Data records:
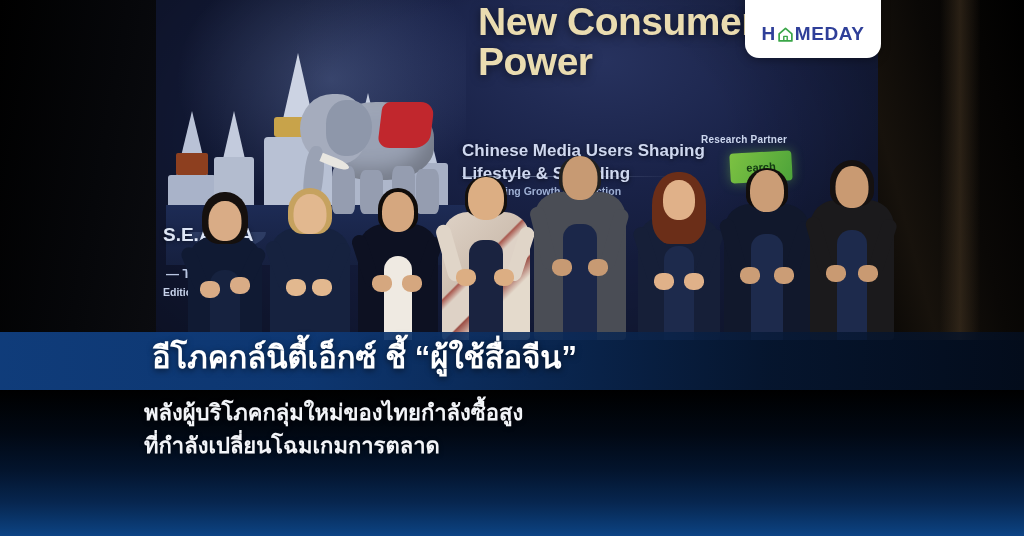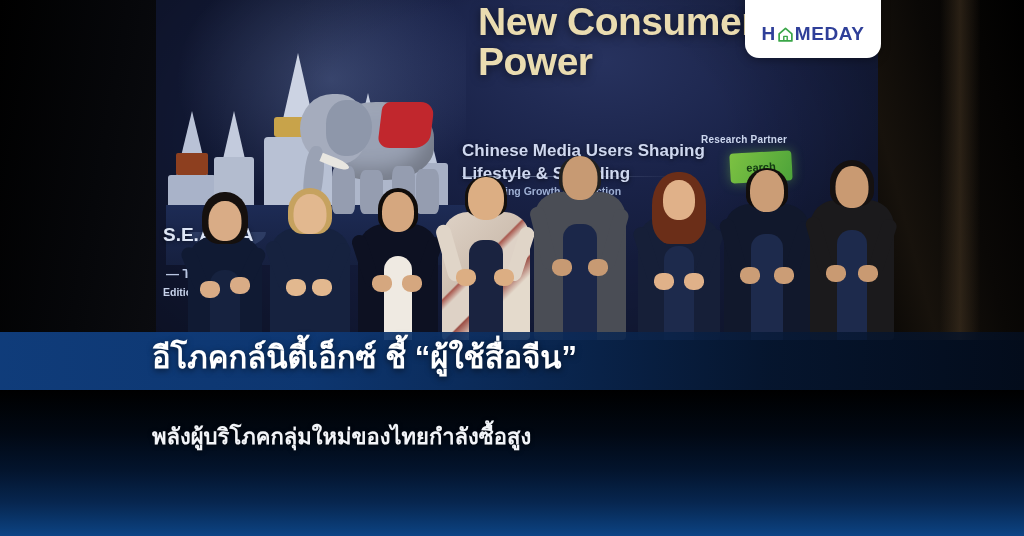--- a/index.html
+++ b/index.html
@@ -207,10 +207,9 @@
     text-shadow:0 2px 6px rgba(0,0,0,.55);
   }
   .subhead{
-    position:absolute; left:152px; top:396px; width:800px;
+    position:absolute; left:144px; top:396px; width:800px;
     color:#f2f4f8; font-weight:600; font-size:22px; line-height:1.52;
     text-shadow:0 1px 4px rgba(0,0,0,.5);
-    margin-top:24px;
   }
   .subhead div { white-space:nowrap; }
   .bottom-fade2{

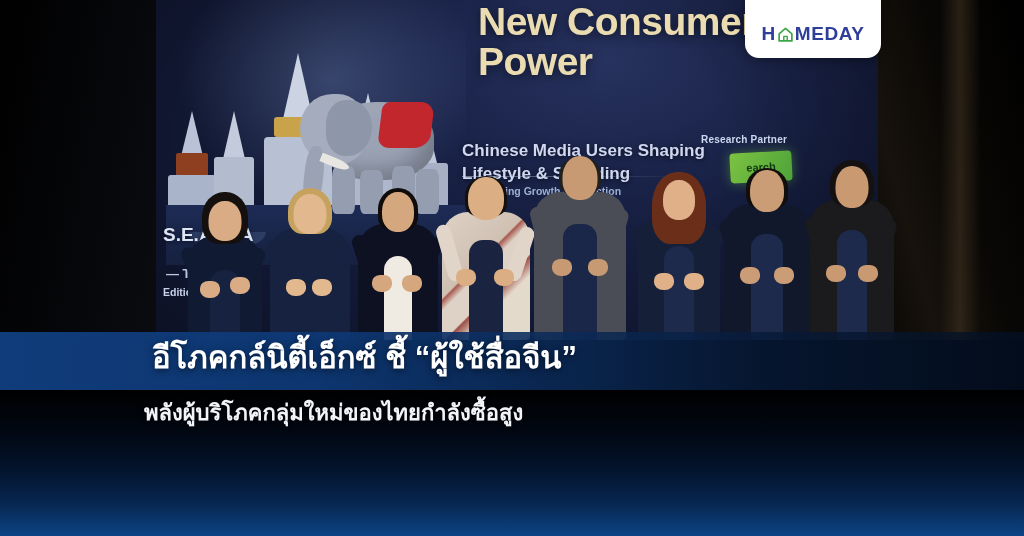--- a/index.html
+++ b/index.html
@@ -409,6 +409,7 @@
   <div class="headline" style="z-index:3;">อีโภคกล์นิตี้เอ็กซ์ ชี้ “ผู้ใช้สื่อจีน”</div>
   <div class="subhead" style="z-index:3;">
     <div>พลังผู้บริโภคกลุ่มใหม่ของไทยกำลังซื้อสูง</div>
+    <div>ที่กำลังเปลี่ยนโฉมเกมการตลาด</div>
   </div>
 
   <div class="logo-badge">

> _How to complete this task_
Repeat, exactly and in full, each line from the start of the data to the line that contains "left:144px; top:396px; width:800px;". Pictures do not go in.

> _Response for this exercise_
--- a/index.html
+++ b/index.html
@@ -207,10 +207,9 @@
     text-shadow:0 2px 6px rgba(0,0,0,.55);
   }
   .subhead{
-    position:absolute; left:152px; top:396px; width:800px;
+    position:absolute; left:144px; top:396px; width:800px;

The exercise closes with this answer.